Einem Bettwanzenbefall effektiv vorbeugen kann man nicht. Jedoch können, so Bülent Topbac, bestimmte Vorsichtsmaßnahmen das Risiko minimieren. „Im Urlaub kann es helfen seine Sachen nicht auszupacken und aus dem Koffer zu leben", sagt er. Falls ein Kofferständer vorhanden ist sollte dieser auch genutzt werden, sodass der Koffer keinen Bodenkontakt hat. Des Weiteren können Urlauber nach Hinweisen von Bettwanzen suchen. Damit meint er beispielsweise den Kot der Insekten, der sich durch schwarze Spritzer am Bett erkennbar macht.
Außerdem seien bei einem Befall oftmals auch Hautreste der Parasiten zu finden.

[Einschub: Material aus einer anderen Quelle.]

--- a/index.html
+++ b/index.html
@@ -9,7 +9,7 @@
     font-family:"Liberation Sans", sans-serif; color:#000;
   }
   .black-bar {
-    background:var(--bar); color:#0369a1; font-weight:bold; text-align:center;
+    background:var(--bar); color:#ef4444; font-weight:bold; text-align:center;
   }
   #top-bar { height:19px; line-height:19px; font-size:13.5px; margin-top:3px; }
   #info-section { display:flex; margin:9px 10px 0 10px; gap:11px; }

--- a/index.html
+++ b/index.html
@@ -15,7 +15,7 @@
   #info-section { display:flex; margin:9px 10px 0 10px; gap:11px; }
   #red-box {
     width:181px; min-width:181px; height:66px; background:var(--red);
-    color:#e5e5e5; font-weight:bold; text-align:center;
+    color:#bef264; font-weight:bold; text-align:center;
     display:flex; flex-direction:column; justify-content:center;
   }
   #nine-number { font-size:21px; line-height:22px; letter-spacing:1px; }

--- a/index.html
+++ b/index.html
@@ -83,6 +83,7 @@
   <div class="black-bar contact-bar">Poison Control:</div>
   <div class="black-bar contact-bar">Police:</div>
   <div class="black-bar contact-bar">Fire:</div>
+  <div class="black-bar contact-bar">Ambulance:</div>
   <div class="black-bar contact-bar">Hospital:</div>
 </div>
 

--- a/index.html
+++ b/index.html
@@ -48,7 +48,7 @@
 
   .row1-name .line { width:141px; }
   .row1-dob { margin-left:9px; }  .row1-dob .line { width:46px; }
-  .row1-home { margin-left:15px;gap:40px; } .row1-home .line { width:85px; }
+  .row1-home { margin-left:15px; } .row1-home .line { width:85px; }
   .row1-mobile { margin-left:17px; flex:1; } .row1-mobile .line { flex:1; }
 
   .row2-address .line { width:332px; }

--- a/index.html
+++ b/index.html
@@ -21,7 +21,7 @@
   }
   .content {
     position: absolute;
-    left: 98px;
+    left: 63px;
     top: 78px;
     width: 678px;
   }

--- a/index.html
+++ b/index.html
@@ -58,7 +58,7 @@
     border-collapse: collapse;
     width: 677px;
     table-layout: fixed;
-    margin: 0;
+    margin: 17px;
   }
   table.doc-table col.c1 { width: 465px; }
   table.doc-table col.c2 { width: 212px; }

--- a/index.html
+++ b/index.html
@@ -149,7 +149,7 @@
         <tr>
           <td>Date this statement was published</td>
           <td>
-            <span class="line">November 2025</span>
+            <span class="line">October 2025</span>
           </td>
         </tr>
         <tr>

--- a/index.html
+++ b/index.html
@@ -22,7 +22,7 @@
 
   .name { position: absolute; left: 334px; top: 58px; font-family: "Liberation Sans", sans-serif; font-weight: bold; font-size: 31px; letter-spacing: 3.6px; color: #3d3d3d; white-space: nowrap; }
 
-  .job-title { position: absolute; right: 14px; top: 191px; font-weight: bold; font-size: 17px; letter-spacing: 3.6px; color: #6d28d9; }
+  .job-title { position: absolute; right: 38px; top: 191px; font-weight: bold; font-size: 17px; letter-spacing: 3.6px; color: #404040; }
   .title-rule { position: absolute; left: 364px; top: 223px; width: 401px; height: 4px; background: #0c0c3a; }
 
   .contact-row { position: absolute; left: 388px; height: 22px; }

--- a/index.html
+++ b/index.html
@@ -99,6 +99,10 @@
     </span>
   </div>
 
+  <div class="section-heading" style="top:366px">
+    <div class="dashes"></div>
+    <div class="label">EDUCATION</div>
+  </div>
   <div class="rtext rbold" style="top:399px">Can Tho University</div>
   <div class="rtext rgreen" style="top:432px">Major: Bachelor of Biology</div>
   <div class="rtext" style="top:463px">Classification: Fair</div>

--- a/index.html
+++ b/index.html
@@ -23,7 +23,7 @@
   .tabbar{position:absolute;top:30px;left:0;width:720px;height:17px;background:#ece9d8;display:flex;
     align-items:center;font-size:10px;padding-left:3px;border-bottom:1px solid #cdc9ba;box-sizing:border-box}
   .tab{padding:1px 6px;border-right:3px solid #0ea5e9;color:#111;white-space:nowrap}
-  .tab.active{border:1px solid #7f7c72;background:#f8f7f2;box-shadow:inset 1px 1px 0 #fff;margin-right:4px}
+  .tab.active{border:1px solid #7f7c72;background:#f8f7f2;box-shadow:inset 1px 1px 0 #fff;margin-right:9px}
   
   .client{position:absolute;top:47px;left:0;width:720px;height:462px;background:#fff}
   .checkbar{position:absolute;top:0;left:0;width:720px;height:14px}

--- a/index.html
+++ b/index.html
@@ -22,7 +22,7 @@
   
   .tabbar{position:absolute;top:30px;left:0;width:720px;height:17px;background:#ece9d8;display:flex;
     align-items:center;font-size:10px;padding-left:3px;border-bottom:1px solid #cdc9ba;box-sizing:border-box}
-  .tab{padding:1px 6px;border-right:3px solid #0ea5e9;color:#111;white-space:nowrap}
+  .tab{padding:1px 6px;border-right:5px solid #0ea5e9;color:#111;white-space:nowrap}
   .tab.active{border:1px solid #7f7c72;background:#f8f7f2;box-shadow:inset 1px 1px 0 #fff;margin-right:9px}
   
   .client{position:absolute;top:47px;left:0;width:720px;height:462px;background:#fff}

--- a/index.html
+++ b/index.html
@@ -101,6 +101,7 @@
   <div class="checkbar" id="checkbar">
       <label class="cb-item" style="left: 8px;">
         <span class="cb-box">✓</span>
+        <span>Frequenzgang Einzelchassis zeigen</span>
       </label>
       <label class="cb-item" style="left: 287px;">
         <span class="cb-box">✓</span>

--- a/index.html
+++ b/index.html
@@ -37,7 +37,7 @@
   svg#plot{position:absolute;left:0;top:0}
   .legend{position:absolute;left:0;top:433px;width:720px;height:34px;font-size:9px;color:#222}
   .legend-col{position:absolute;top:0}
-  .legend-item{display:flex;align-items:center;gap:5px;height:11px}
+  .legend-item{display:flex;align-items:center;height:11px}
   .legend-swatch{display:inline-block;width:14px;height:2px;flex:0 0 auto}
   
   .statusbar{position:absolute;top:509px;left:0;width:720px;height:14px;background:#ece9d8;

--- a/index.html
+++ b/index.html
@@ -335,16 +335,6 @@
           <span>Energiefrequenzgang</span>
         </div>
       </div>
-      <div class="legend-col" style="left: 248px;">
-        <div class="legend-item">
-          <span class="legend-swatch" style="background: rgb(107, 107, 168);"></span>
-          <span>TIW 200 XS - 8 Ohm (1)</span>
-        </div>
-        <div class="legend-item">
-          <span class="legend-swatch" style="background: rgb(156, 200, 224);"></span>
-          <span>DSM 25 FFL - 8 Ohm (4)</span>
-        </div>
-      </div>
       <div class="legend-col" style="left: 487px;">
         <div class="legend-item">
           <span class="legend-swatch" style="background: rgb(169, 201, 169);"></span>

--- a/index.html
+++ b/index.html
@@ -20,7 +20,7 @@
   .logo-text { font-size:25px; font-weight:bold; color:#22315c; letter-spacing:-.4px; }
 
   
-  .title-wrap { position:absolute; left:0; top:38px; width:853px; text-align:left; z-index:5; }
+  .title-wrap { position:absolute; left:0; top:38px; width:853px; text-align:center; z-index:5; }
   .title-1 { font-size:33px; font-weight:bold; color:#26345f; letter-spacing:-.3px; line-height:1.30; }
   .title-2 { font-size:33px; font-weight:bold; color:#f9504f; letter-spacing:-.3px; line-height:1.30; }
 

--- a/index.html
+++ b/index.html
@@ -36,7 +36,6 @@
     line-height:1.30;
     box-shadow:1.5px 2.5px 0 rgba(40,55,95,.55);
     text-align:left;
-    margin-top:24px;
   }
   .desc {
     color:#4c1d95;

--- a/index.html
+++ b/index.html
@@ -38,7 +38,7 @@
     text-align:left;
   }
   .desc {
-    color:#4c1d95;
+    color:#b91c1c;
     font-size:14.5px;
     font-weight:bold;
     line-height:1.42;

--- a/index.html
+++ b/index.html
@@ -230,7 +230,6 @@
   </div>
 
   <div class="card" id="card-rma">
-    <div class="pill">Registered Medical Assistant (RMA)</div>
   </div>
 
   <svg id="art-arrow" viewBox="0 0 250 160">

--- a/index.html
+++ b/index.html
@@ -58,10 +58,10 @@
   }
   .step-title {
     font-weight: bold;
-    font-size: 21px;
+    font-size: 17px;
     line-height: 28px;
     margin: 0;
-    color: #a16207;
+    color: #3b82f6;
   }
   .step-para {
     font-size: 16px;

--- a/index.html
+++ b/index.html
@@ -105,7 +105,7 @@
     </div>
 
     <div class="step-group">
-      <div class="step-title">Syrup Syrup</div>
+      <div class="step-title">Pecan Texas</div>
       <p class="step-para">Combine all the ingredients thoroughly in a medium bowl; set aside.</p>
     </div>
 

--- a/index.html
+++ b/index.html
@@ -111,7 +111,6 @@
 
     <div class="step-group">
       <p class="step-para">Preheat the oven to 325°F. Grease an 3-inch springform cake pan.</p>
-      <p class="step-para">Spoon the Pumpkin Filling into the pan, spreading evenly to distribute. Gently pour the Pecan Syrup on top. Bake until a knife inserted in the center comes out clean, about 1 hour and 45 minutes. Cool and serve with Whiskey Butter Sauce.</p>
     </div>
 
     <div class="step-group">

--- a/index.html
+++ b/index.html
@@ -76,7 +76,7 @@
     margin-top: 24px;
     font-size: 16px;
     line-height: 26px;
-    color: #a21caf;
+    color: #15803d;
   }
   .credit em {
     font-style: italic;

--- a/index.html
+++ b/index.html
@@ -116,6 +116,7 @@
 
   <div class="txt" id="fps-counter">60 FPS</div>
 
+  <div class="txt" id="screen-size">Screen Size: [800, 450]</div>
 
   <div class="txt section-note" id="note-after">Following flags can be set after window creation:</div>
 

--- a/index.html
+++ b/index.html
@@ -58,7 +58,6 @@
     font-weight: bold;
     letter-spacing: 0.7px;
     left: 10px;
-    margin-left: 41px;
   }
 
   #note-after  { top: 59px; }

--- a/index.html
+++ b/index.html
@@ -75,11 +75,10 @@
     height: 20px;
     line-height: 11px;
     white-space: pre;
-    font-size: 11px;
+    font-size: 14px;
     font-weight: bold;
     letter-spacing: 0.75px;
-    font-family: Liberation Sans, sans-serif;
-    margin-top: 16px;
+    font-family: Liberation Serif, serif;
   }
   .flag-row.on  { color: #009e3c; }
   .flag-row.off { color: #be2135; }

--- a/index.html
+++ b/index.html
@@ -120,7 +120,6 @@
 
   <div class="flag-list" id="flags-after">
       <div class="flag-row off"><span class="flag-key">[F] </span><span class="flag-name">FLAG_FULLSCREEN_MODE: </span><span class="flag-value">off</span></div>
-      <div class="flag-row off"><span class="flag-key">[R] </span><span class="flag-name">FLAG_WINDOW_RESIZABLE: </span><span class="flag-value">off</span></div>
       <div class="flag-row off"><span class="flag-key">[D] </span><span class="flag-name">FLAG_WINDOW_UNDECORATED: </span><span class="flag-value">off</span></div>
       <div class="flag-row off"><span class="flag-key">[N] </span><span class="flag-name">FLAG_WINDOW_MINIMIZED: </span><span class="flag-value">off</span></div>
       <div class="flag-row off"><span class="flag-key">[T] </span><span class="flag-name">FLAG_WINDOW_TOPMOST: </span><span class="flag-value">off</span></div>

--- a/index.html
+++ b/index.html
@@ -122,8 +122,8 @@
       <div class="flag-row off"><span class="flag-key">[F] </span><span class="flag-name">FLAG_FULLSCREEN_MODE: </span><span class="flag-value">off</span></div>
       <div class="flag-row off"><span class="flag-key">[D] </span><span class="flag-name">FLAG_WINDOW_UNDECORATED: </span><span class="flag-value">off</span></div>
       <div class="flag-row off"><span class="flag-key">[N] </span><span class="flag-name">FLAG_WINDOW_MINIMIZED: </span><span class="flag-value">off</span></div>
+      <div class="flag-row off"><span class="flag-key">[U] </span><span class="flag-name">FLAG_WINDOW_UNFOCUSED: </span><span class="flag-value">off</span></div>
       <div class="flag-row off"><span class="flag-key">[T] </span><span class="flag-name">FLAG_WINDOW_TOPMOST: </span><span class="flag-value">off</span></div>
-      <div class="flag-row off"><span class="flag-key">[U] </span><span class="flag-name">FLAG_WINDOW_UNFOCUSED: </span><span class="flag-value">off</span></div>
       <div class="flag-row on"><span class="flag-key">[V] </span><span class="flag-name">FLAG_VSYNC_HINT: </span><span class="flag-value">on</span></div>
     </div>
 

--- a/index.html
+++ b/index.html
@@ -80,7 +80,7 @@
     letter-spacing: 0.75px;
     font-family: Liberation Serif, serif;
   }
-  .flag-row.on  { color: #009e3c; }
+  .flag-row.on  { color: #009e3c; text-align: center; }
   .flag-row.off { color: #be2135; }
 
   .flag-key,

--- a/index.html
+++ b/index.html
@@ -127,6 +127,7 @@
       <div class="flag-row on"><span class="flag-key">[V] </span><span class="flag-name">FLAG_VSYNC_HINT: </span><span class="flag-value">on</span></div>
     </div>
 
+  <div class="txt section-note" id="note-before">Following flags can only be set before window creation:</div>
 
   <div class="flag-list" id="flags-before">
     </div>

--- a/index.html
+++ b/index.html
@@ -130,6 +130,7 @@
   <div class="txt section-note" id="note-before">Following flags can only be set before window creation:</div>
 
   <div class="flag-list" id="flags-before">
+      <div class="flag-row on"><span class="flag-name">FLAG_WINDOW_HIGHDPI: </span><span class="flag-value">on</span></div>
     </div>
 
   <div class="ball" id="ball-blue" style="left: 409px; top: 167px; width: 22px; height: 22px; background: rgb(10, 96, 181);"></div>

„Wer solche Entdeckungen im Urlaub macht, sollte unbedingt auf ein neues Zimmer oder eine andere Wohnung bestehen", sagt Topbac. Wenn die eigenen vier Wände betroffen sind, rät er dazu, einen Schädlingsbekämpfer hinzuzuziehen. Das koste vielen Personen einiges an Überwindung. „Eine ganze Reihe an Menschen glaubt, dass ein Bettwanzenbefall auf eine dreckige Wohnung zurückgeht. Das stimmt aber nicht", weiß der Kammerjäger. Anders als bei der Schabe sei Bettwanzenbefall kein Hinweis auf schlechte hygienische Zustände. Die Bekämpfung der Schädlinge ist alles andere als einfach, „Die Bettwanze stirbt bei Temperaturen von minus 18 und plus 60 Grad Celsius ab. Dazu müsse man allerdings besagte Temperaturen über ein bis zwei Tage aufrechterhalten. „Das ist sehr unpraktikabel", so Topbac. Daher sei er dazu übergegangen, die befallenen Zimmer komplett auseinanderzubauen und alles mit einem speziellen Sauger und einem chemischen Mittel zu bearbeiten. Die Prozedur sei zwar aufwendiger, dauere dafür aber nur wenige Stunden, Doch die Schädlinge sind nicht das einzige, was die Betroffenen beschäftige. Es gäbe einige Unternehmen, die die Not der Menschen ausnutzen und horrende Preise verlangen würden. „Immer häufiger treffe ich auf Menschen, die bereits schlechte Erfahrungen gemacht haben und völlig aufgelöst sind", berichtet er. Was für einen großen Teil seiner Arbeit das mittlerweile ausmacht, zeigt ein Blick in die Arbeitstasche von Topbac. Neben Notizblock und Taschenlampe befinden sich eine ganze Reihe an Anleitungen. Titel wie „Der akute Angstanfall" oder „Richtig atmen während einer Panikattacke" reihen sich dort aneinander. „Aktuell ist das gut 80 Prozent unserer Arbeit", sagt er. Die Scham sei teilweise so groß, dass die Betroffenen sich in eine Art Quarantäne zurückziehen. Daher arbeite der Kammerjäger mit Psychiatern und Ärzten zusammen, um die Menschen betreuen zu können. „Es ist wichtig, dass die Betroffenen verstehen, dass ein Schadlingsbefall nicht das Ende der Welt ist", betont Bülent Topbac. Wer Ruhe bewahrt, auf regionale Anbieter zugeht und mehrere Meinungen einholt, ist auf der sicheren Seite", fügt er hinzu.